In August 2016, AWS launched their Amazon Kinesis Data Analytics tool which enables users to stream data in real time and employing only standard SQL. This tool is fully-managed and users don't have to bother with learning any new programming languages or processing frameworks.
Since its initial release, Amazon have continued to add new features to the product and just in the last few days they have released a new machine learning feature for detecting Hotspots.
What does this feature add?
It enables user to detect so-called "hotspots" in streaming data; that is to say, regions of activity in data streams that are significantly higher than expected normal levels. Previously, users would have had to have built and train a machine learning model first.
The new upgrade gets rid of the need for that extra work. This makes it both easier and quicker to identify and deal with sections of your date that require immediate attention and, if necessary, output the results to Kinesis Firehose or Data Stream and even an AWS Lambda function.
The function parameters are inputStream, windowSize and scanRadius and although the values for these parameters vary according to application, you can tinker around with them in the console to refine and get the results you're looking for.
The function accepts the DOUBLE, FLOAT, INTEGER, TINYINT, SMALLINT, BIGINT and REAL data types. However DECIMEL is not a supported type so you can use DOUBLE instead.
The output of the function is a table object which has the same schema as the input but with an additional column consisting of a JSON string which describes all the data abnormalities found in the record.
Practical real world uses
A compelling example of the practical use of this function would be for a taxi company that tracks their vehicles pick-up and drop-off location or a ride-share company. The data might indicate a serious traffic hold-up or bottleneck. This could be due to an accident or a road works.

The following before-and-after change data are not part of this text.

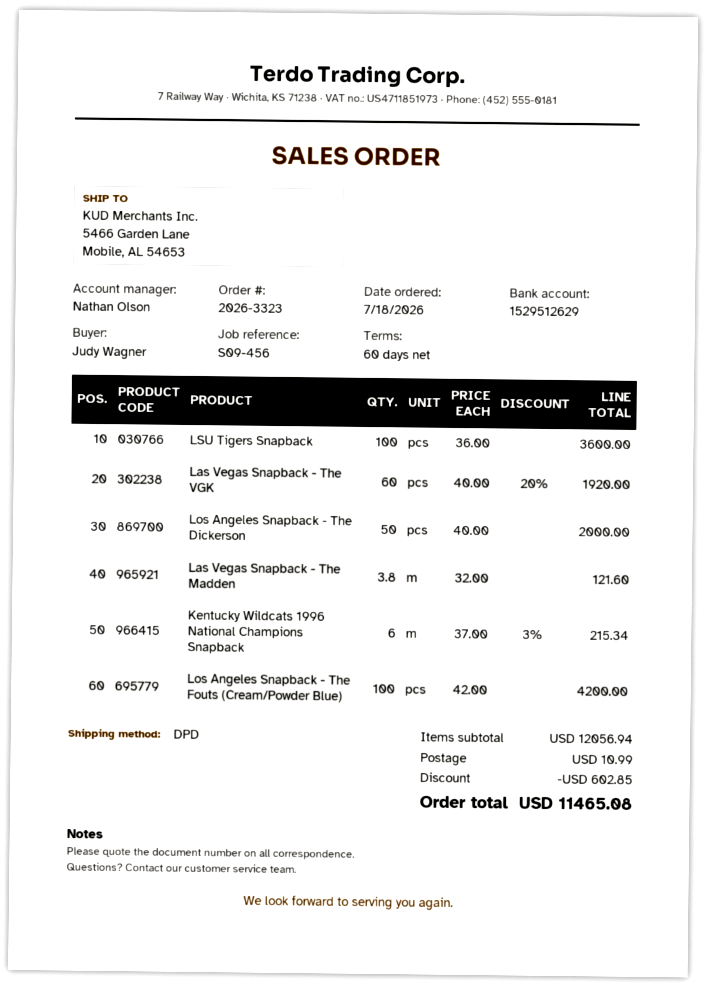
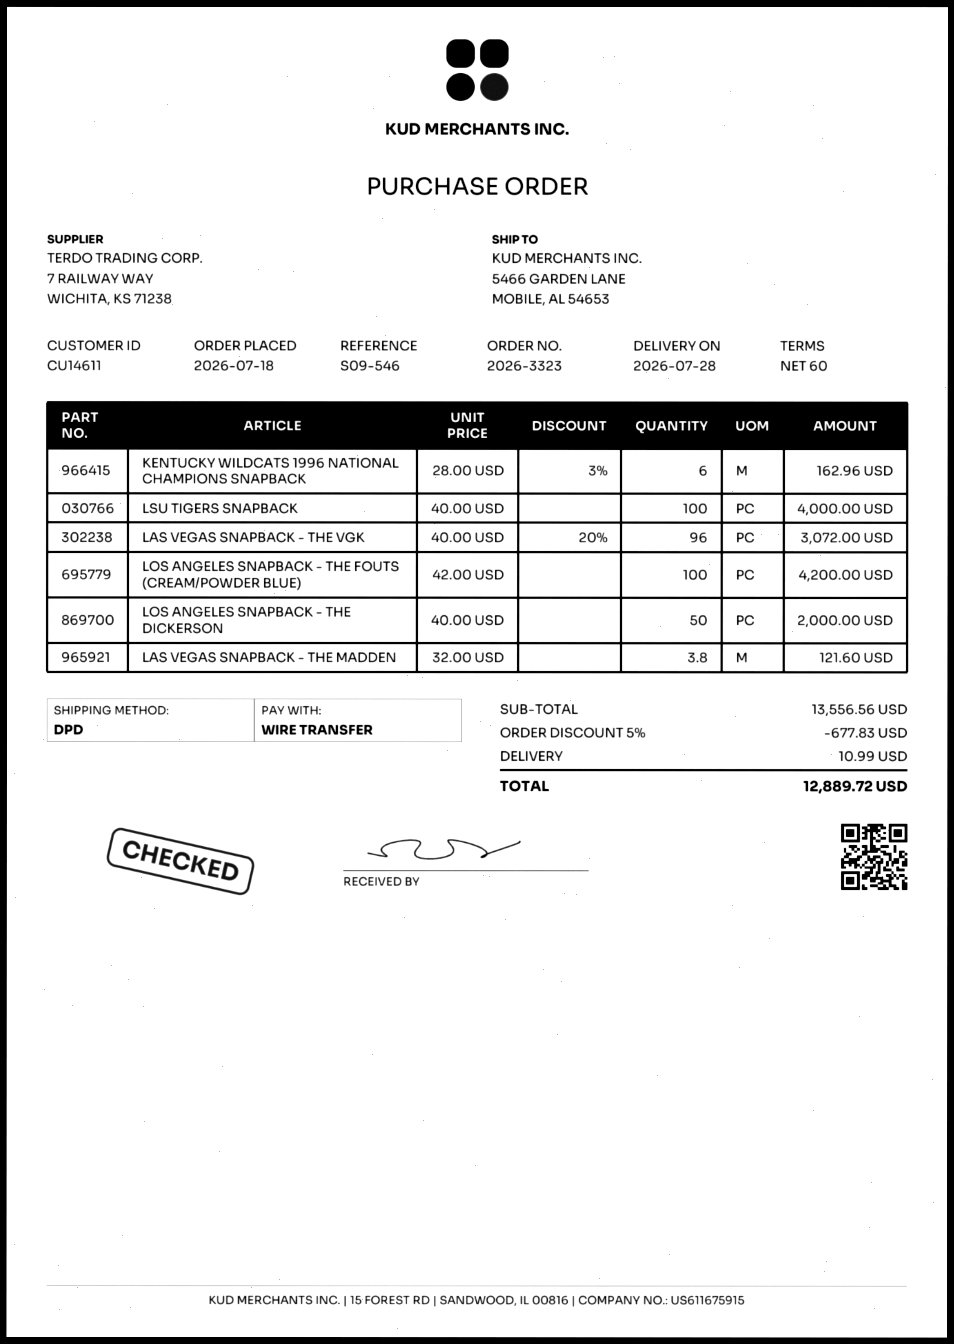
reference: S09-456 -> S09-546
LSU Tigers Snapback: 100 x 36.00 = 3600.00 -> 100 x 40.00 = 4000.00
Las Vegas Snapback - The VGK: 60 x 40.00 - 20% = 1920.00 -> 96 x 40.00 - 20% = 3072.00
Kentucky Wildcats 1996 National Champions Snapback: 6 x 37.00 - 3% = 215.34 -> 6 x 28.00 - 3% = 162.96
subtotal: 12056.94 -> 13556.56
discount: 602.85 -> 677.83
total: 11465.08 -> 12889.72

Now the data might already be publicly accessible but with a short python script you load the Data Stream with the records which, in turn, will feed your Data Analytics. Then you simply output all of that to a Firehose connected to Amazon Elasticsearch service and then use an application like Kibana to visualise it all. Other uses for the function could include a data centre where the servers are overheating.
There are so many services which generate huge amounts of data; web applications, wearables, mobile devices, industrial sensors and software application are capable of generating TB of information per hour.
All of that information needs to be continuously gathered, stored and processed. Kinesis makes those tasks simple and cheaper than ever and now with the Hotspot function, any data abnormalities can be spotted early and addressed.